|Publication number||US5598669 A|
|Application number||US 08/091,918|
|Publication date||Feb 4, 1997|
|Filing date||Jul 16, 1993|
|Priority date||Jul 16, 1992|
|Also published as||CA2100615A1, CA2100615C, DE69327020D1, DE69327020T2, EP0579542A1, EP0579542B1|
|Publication number||08091918, 091918, US 5598669 A, US 5598669A, US-A-5598669, US5598669 A, US5598669A|
|Inventors||Mohamed A. Hamdi, Hamid Bouhioui, Marc Rehfeld|
|Original Assignee||Saint Gobain Vitrage International "Les Miroirs"|
|Export Citation||BiBTeX, EndNote, RefMan|
|Patent Citations (18), Referenced by (19), Classifications (11), Legal Events (6)|
|External Links: USPTO, USPTO Assignment, Espacenet|
1. Field of the Invention
The present invention relates to an acoustic insulation of a multi-walled plane box and more particularly of an insulating glazing.
2. Discussion of the Background
Insulating glazings, comprising two or more glass sheets assembled together by way of an insert frame which keeps them a certain distance apart while trapping a gas space between them, in general a dry air space, are used in most cases for improving thermal insulation of buildings or possibly even of land transport vehicles.
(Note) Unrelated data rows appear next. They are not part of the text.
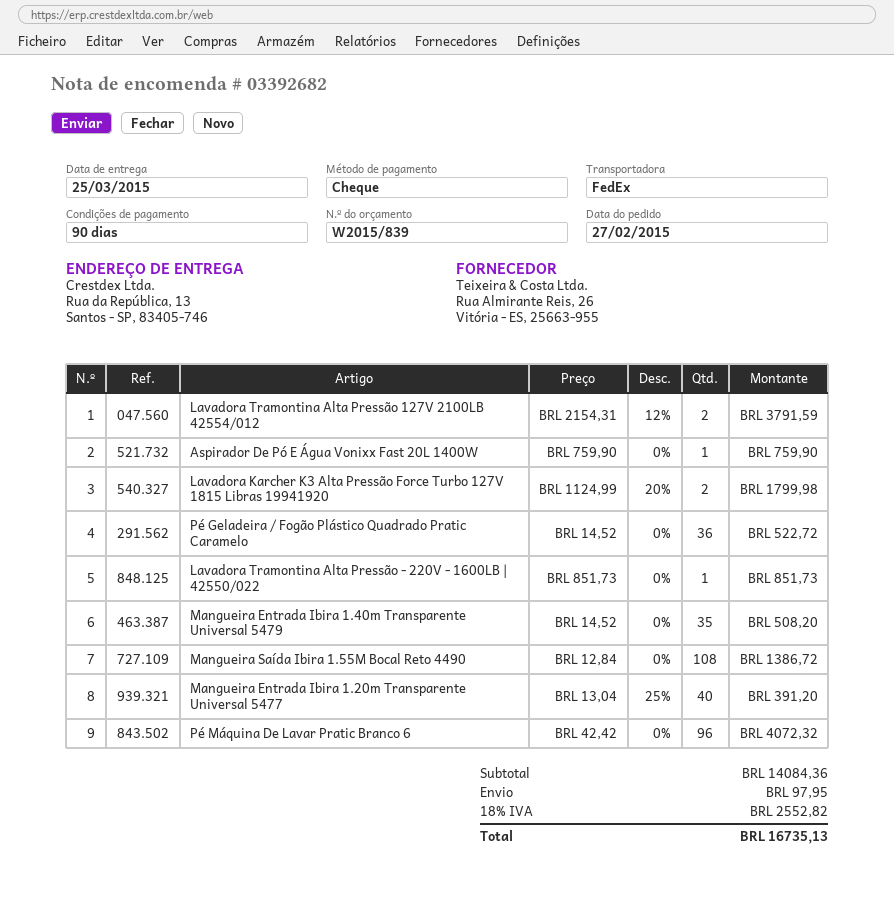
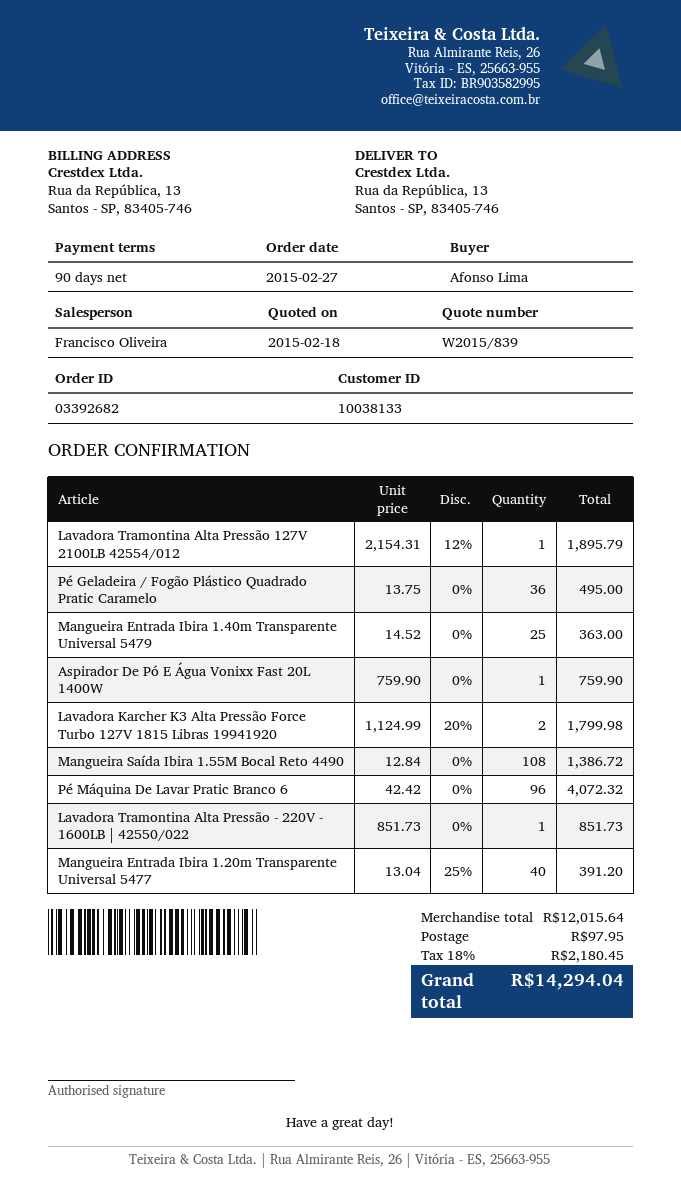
Lavadora Tramontina Alta Pressão 127V 2100LB 42554/012: 2 x 2154.31 - 12% = 3791.59 -> 1 x 2154.31 - 12% = 1895.79
Pé Geladeira / Fogão Plástico Quadrado Pratic Caramelo: 36 x 14.52 = 522.72 -> 36 x 13.75 = 495.00
Mangueira Entrada Ibira 1.40m Transparente Universal 5479: 35 x 14.52 = 508.20 -> 25 x 14.52 = 363.00
subtotal: 14084.36 -> 12015.64
tax: 18% = 2552.82 -> 18% = 2180.45
total: 16735.13 -> 14294.04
The most widespread systems use glasses with a common thickness of 4 mm separated by a gap of between 6 and 12 mm. As such, these glazings have limited acoustic performance, substantially below that of a monolithic glass of the same overall mass per unit area.
In industry, various means are used to improve the acoustic performance of insulating glazings. The most widespread comprise using glasses of great and different thicknesses. This means has limited efficacy, in that it raises the weight of the glazing and this may compel the use of a reinforced window, and moreover, the increase in cost is not negligible. Another widespread means comprises replacing the monolithic glasses by laminated glasses. Here, the efficacy is limited and the rise in cost is even greater than in the previous case.
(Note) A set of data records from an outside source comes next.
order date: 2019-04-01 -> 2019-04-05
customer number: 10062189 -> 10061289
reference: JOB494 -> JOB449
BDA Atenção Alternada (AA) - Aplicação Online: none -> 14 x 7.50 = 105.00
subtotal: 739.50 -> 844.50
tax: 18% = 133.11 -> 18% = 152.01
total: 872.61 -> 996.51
A means which is difficult to use for glazings intended to equip windows but which is widespread in inside partitions or in railway vehicles comprises raising the thickness of the air space. However, the effect is noticeable only for air thicknesses of several centimeters (5 or 6), and this prevents production of such variants in sealed insulating glazings.
An efficacious means lies in the use of special laminations. Thus, the European Patent Application EP 100 701 B1 describes an insulating glazing including one or two laminated elements whose resin is "such as a bar 9 cm in length and 3 cm in width, consisting of a laminated glass comprising two glass sheets 4 mm in thickness, joined together by a 2 mm layer of this resin, has a critical frequency which differs at most by 35% from that of a glass bar having the same length, the same width and 4 mm in thickness". The working principle of this type of glazing based on a low stiffness of the resin, independently of its damping, allows a very marked improvement in comparison with the ordinary laminated glazing but the price thereof is also noticeably higher.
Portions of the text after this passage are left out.